### REQUIRED ACTION
Write out, exactly and in full, the records given below, but not their pictures.

=== RECORDED INFORMATION ===

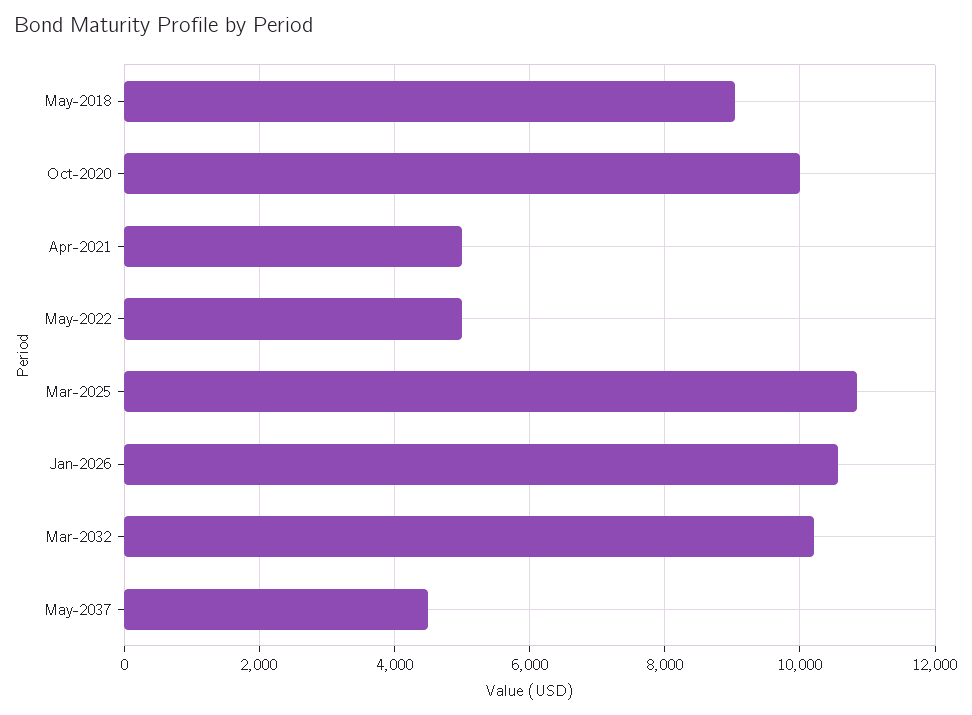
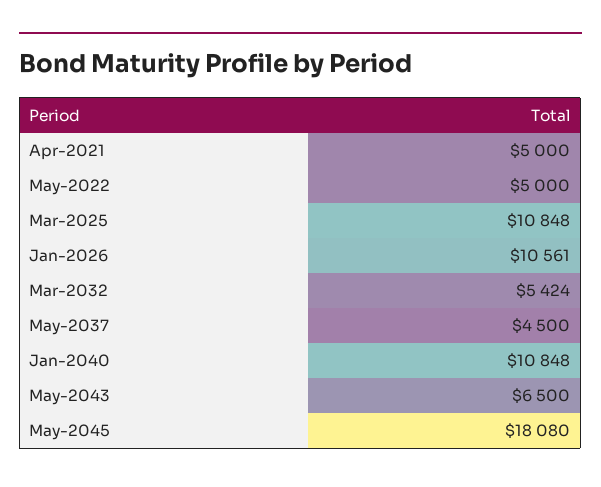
May-2018: 9000 -> none
Oct-2020: 10000 -> none
Mar-2032: 10200 -> 5424
Jan-2040: none -> 10848
May-2043: none -> 6500
May-2045: none -> 18080

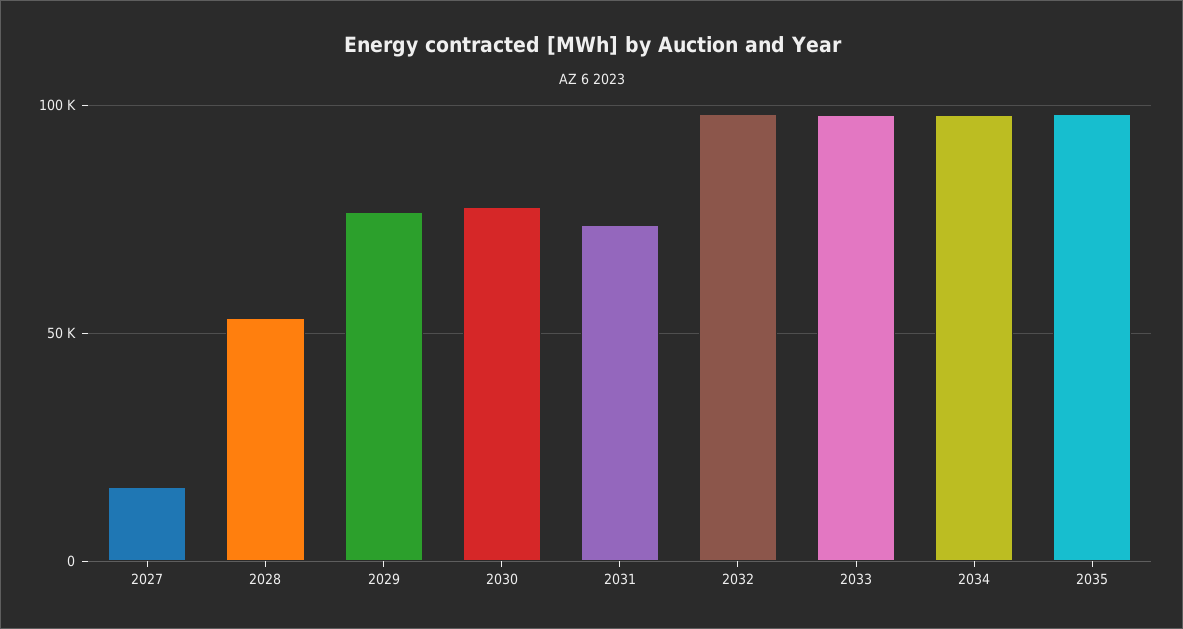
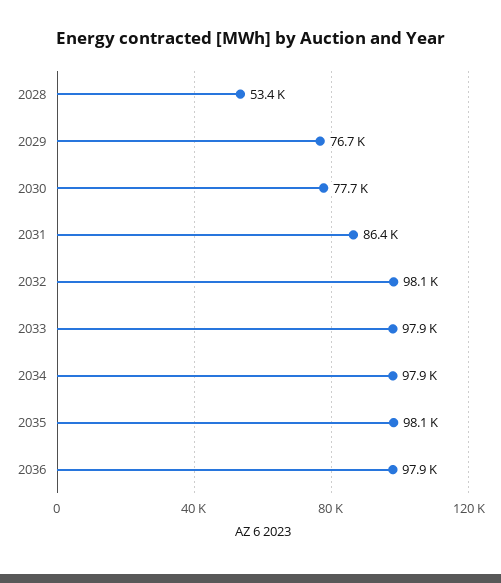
2027: 15000 -> none
2031: 75000 -> 86400
2036: none -> 97900

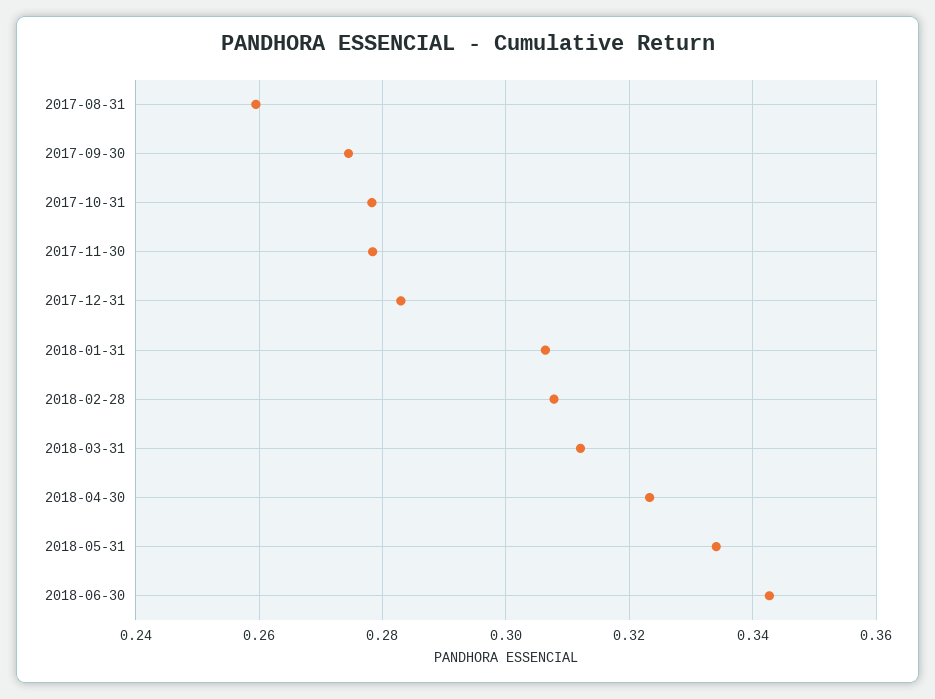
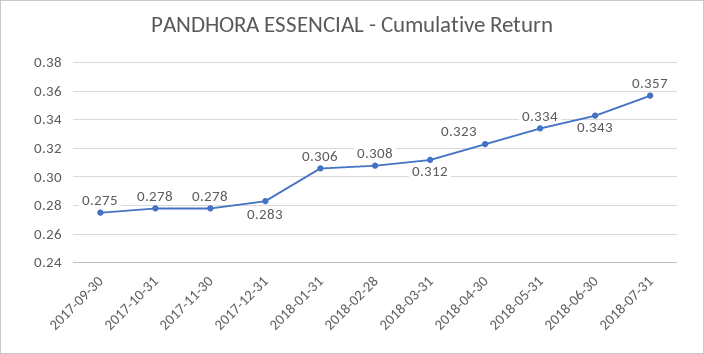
2017-08-31: 0.26 -> none
2018-07-31: none -> 0.357

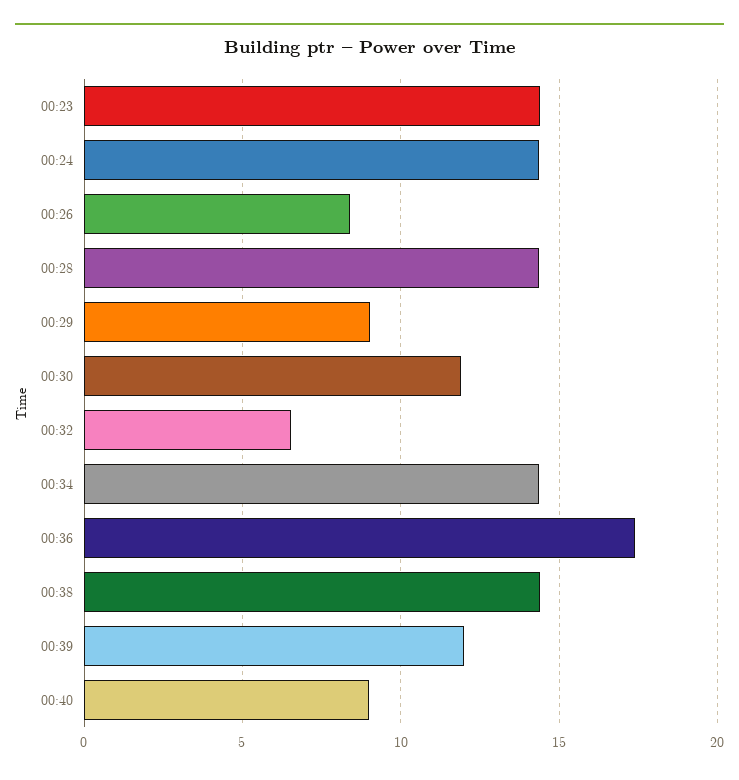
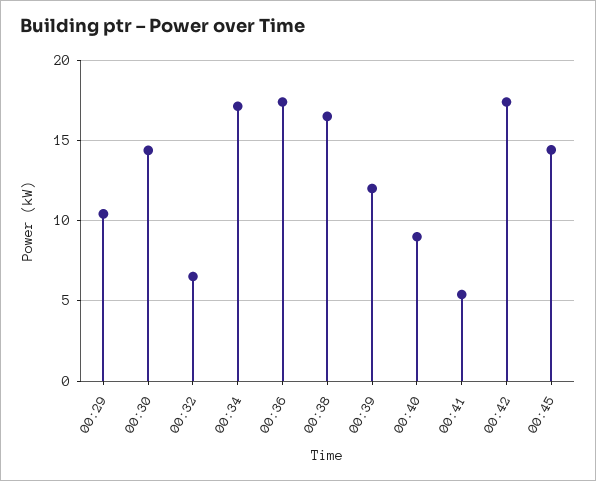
00:23: 14.5 -> none
00:24: 14.5 -> none
00:26: 8.5 -> none
00:28: 14.5 -> none
00:29: 9 -> 10.5
00:30: 12 -> 14.5
00:34: 14.5 -> 17
00:38: 14.5 -> 16.5
00:41: none -> 5.5
00:42: none -> 17.5
00:45: none -> 14.5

===

### SOLUTION FOR THIS EXERCISE
May-2018: 9000 -> none
Oct-2020: 10000 -> none
Mar-2032: 10200 -> 5424
Jan-2040: none -> 10848
May-2043: none -> 6500
May-2045: none -> 18080

2027: 15000 -> none
2031: 75000 -> 86400
2036: none -> 97900

2017-08-31: 0.26 -> none
2018-07-31: none -> 0.357

00:23: 14.5 -> none
00:24: 14.5 -> none
00:26: 8.5 -> none
00:28: 14.5 -> none
00:29: 9 -> 10.5
00:30: 12 -> 14.5
00:34: 14.5 -> 17
00:38: 14.5 -> 16.5
00:41: none -> 5.5
00:42: none -> 17.5
00:45: none -> 14.5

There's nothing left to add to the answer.